"Would you mind touching the bell for my servant, Baron," he asked. "Dinner will be served in half an hour. Afterwards, we will talk, you and I."
Peter turned away, not wholly pleased.
"The sooner the better," he grumbled, "or I shall be putting my foot into it again."
After dinner the two men walked on deck together. The night was dark, but fine, with a strong wind blowing from the north-west. The deck steward called their attention to a long line of lights stealing up from the horizon on their starboard side.
"That's the Lusitania, sir. She'll be up to us in half an hour."
They leaned over the rail. Soon the blue fires began to play about their masthead. Sogrange watched them thoughtfully.
"If one could only read those messages," he remarked, with a sigh, "it might help us."
Peter knocked the ash from his cigar, and was silent for a time.

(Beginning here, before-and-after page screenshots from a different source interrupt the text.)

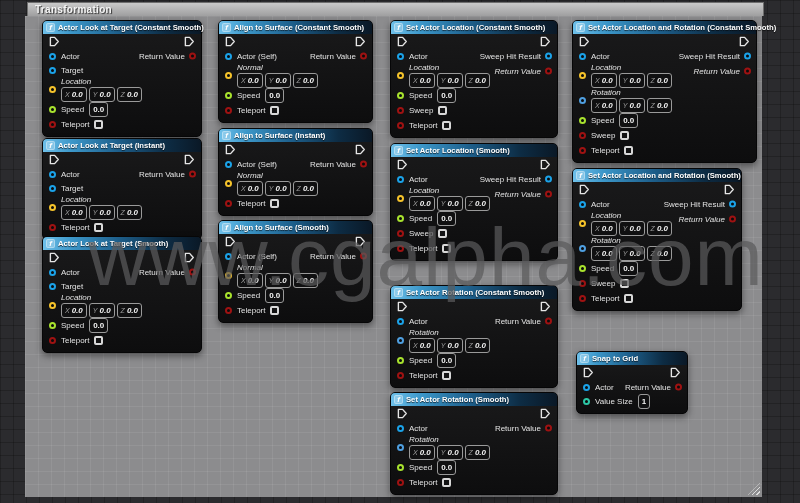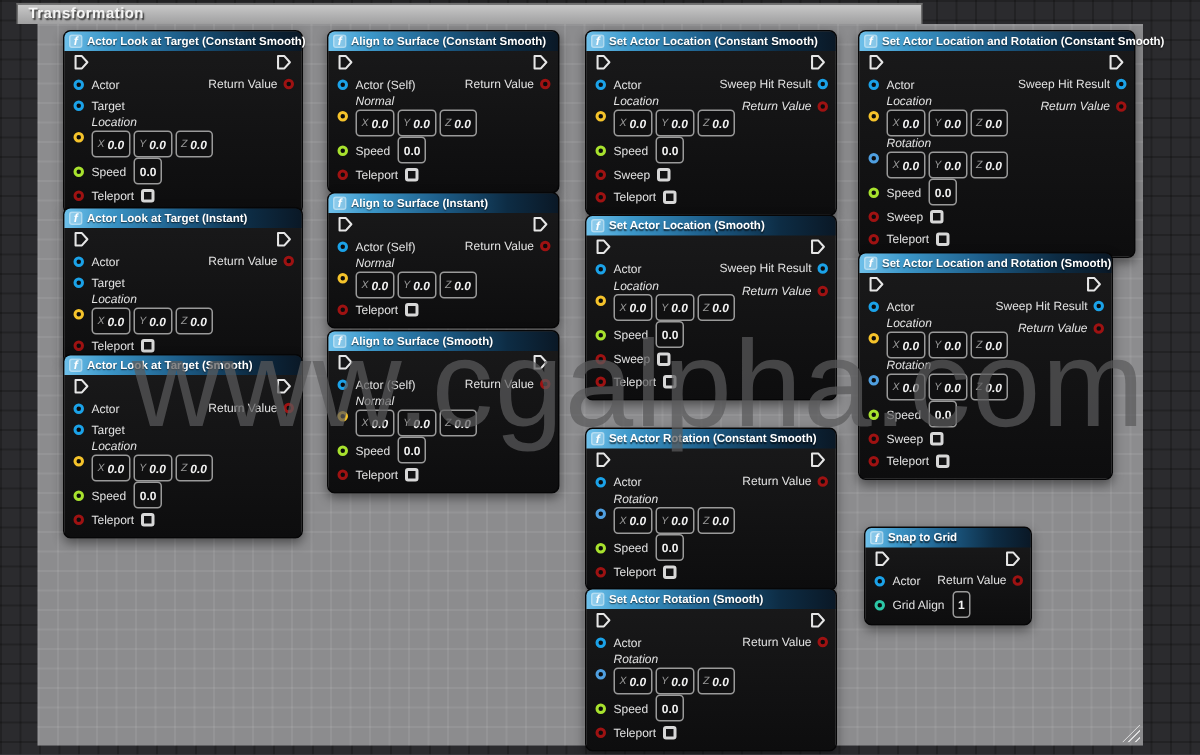--- a/index.html
+++ b/index.html
@@ -11,7 +11,7 @@
       linear-gradient(90deg,rgba(0,0,0,0.22) 1px,transparent 1px);
     background-size:13px 13px;}
   
-  #comment-header{position:absolute;left:11px;top:2px;width:604px;height:14px;
+  #comment-header{position:absolute;left:27px;top:2px;width:737px;height:14px;
     background:linear-gradient(#c9c9c9,#9f9fa0);border:1px solid #6e6e6e;border-bottom:none;
     display:flex;align-items:center;padding-left:7px;z-index:2;}
   #comment-title{font-size:10px;font-weight:bold;color:#f4f4f4;

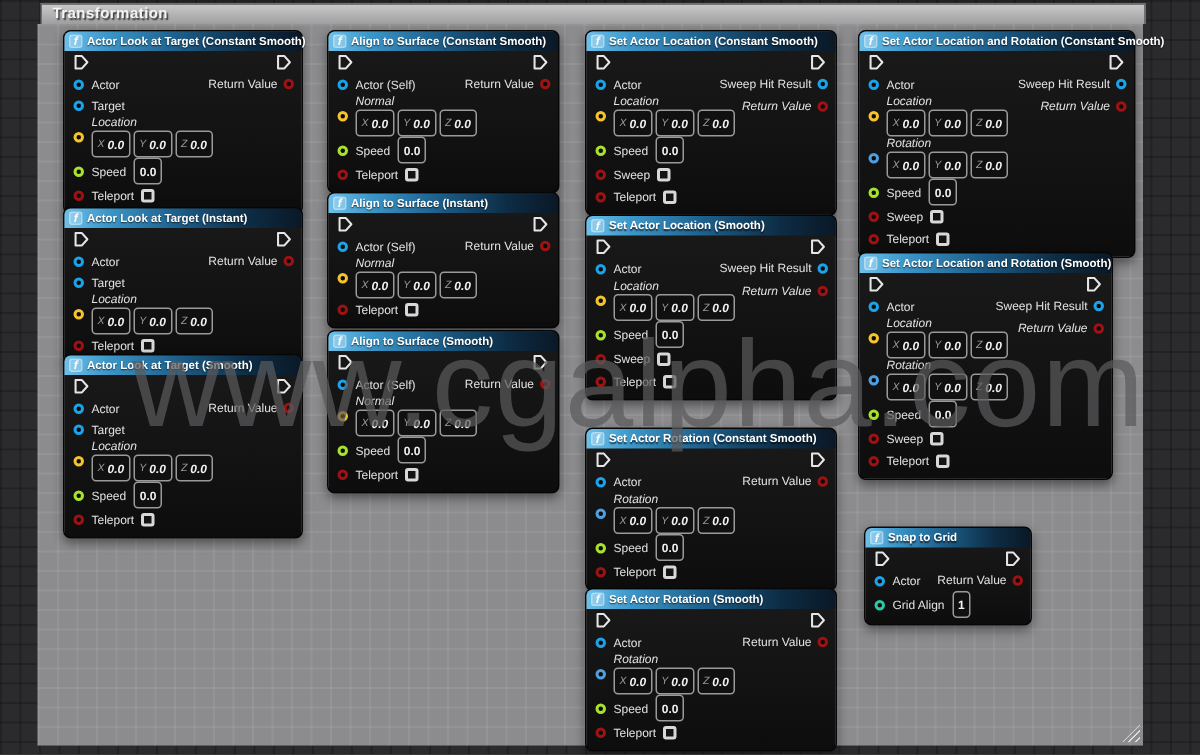--- a/index.html
+++ b/index.html
@@ -52,7 +52,7 @@
   .veccol{display:flex;flex-direction:column;gap:1px;}
   .vboxes{display:flex;gap:2px;}
   .vbox{display:inline-flex;align-items:center;gap:2px;background:#101011;
-    border:1px solid #9a9a9a;border-radius:3px;padding:8px 3px;height:15px;cursor:text;}
+    border:1px solid #9a9a9a;border-radius:3px;padding:0 3px;height:15px;cursor:text;}
   .vbox .axis{font-size:7px;color:#9a9a9a;}
   .vbox .val{font-size:8px;color:#f2f2f2;font-weight:bold;}
   .checkbox{width:9px;height:9px;border:2px solid #d8d8d8;border-radius:2px;

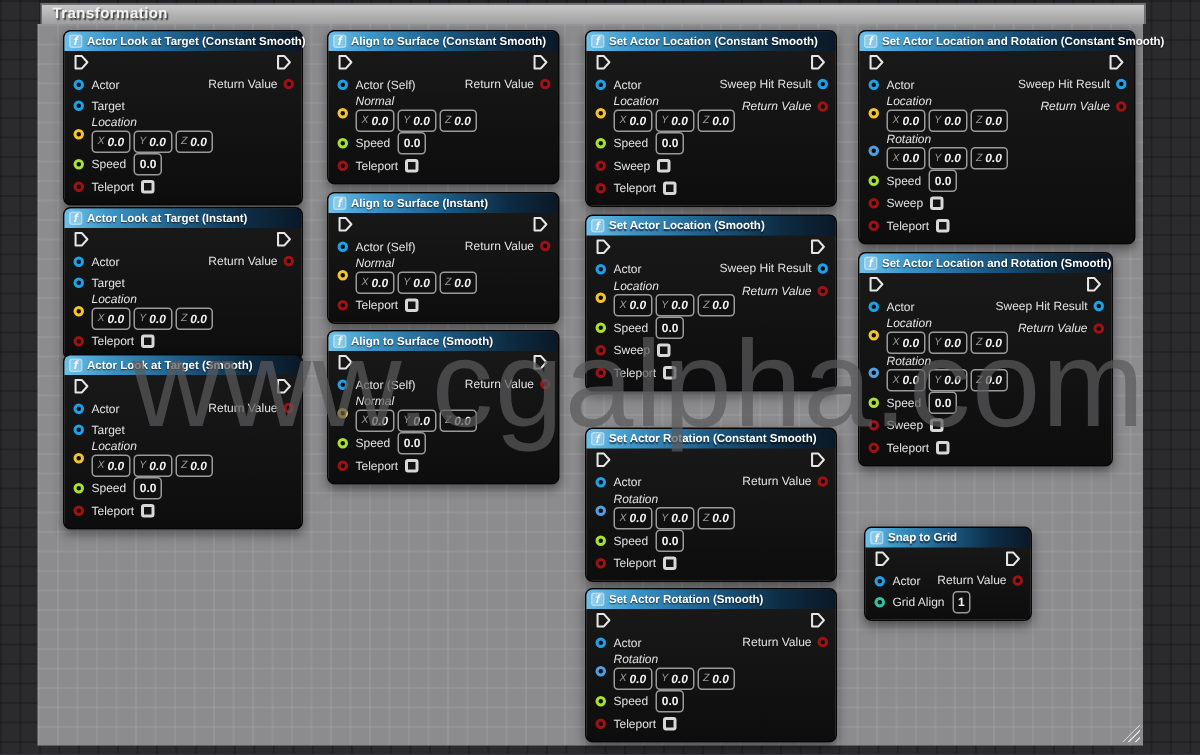--- a/index.html
+++ b/index.html
@@ -983,7 +983,7 @@
         <div class="row">
           <div class="left">
             <span class="pin" style="border-color: rgb(44, 199, 166);"></span>
-            <span class="plabel">Grid Align</span>
+            <span class="plabel">Value Size</span>
             <span class="vbox">
               <span class="val">1</span>
             </span>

He was beginning to understand the situation.
"My friend," he said at last, "I have been doing you an injustice. I have come to the conclusion that you are not keeping me in ignorance of the vital facts connected with our visit to America wilfully. At the present moment you know just a little more, but a very little more, than I do."
"What perception!" Sogrange murmured. "My dear Baron, sometimes you amaze me. You are absolutely right. I have some pieces, and I am convinced that they would form a puzzle the solution of which would be interesting to us; but how or where they fit in I frankly don't know. You have the facts so far."